Minutos más tarde, Betty regresó a la mesa como si nada hubiera pasado. Lupita, que había estado observando a su hermana con curiosidad, le lanzó una mirada cómplice.
—¿Y tú qué haces, hermana? —preguntó Lupita con una sonrisa traviesa.
—Parece que no puedes estar quieta ni un momento. —agregó.
Betty se rió y se sonrojó recordando lo sucedido.
—Solo estoy disfrutando de la noche, Lupita. ¿Y tú?, Pareces… relajada. —contestó Betty.
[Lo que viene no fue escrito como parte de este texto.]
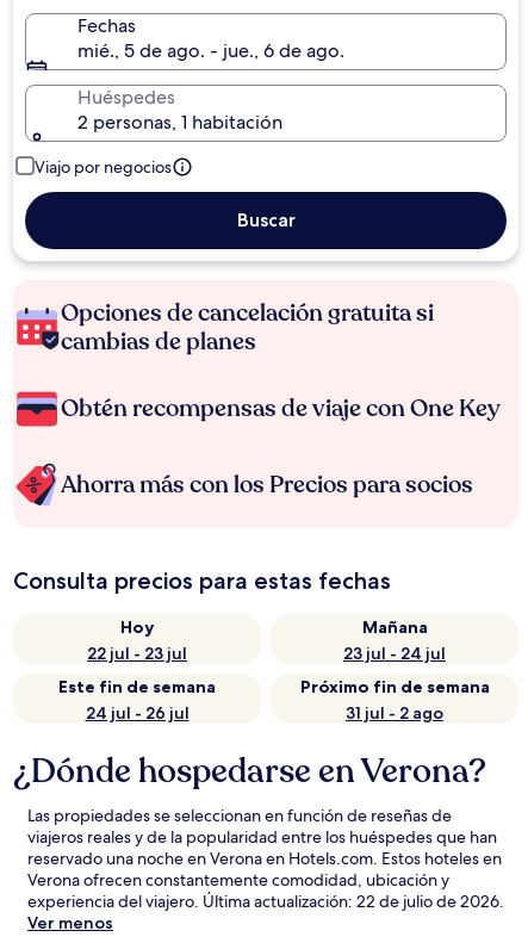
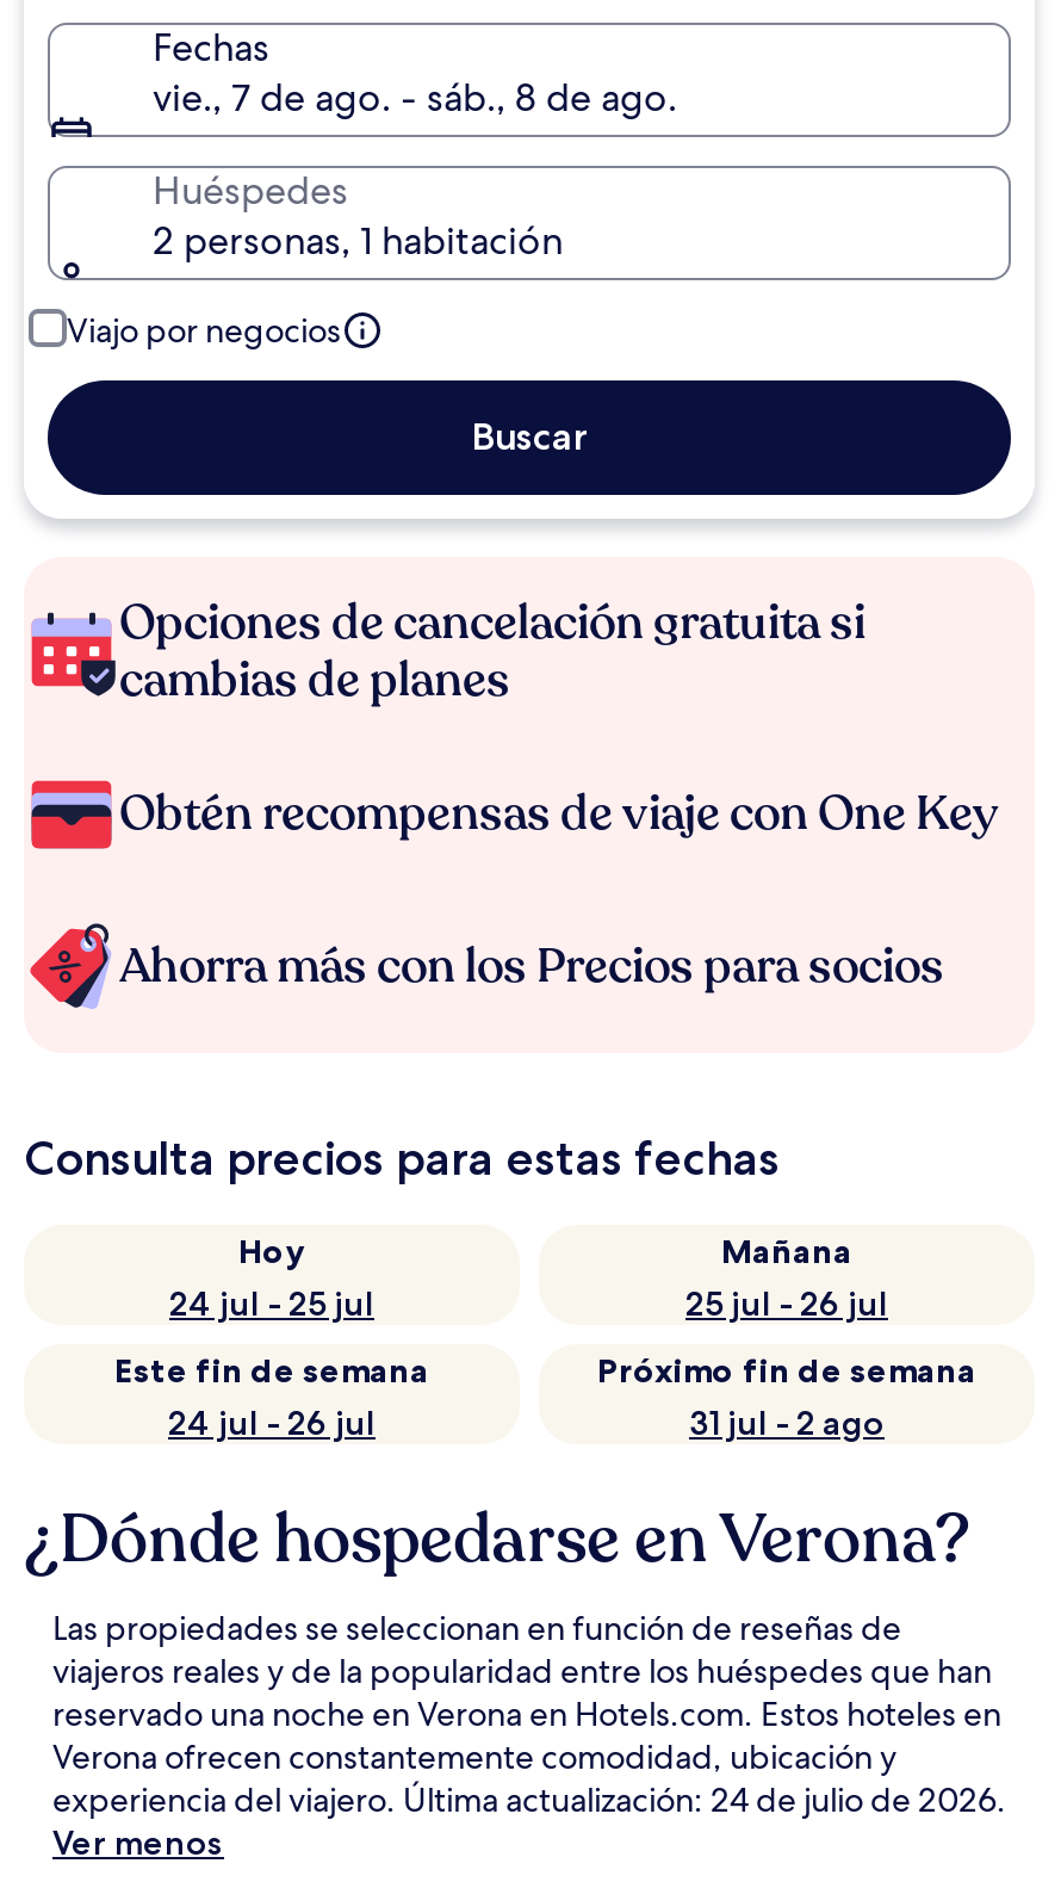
[77,38,344,63] mié., 5 de ago. - jue., 6 de ago. -> [153,73,677,123] vie., 7 de ago. - sáb., 8 de ago.
[87,643,187,664] 22 jul - 23 jul -> [169,1282,374,1325] 24 jul - 25 jul
[343,643,446,664] 23 jul - 24 jul -> [685,1282,888,1325] 25 jul - 26 jul
[27,891,504,912] experiencia del viajero. Última actualización: 22 de julio de 2026. -> [52,1778,1006,1821] experiencia del viajero. Última actualización: 24 de julio de 2026.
Lupita sonrió, recordando sus propios secretos.
—Oh, ya sabes cómo son estas fiestas. Siempre hay algo que hacer. —Ambas voltearon a ver a sus respectivas parejas, que seguían platicando con emoción totalmente ajena a los acontecimientos de esa noche.
Las dos hermanas intercambiaron una mirada de complicidad, sabiendo que ambas guardaban secretos que nunca saldrían a la luz.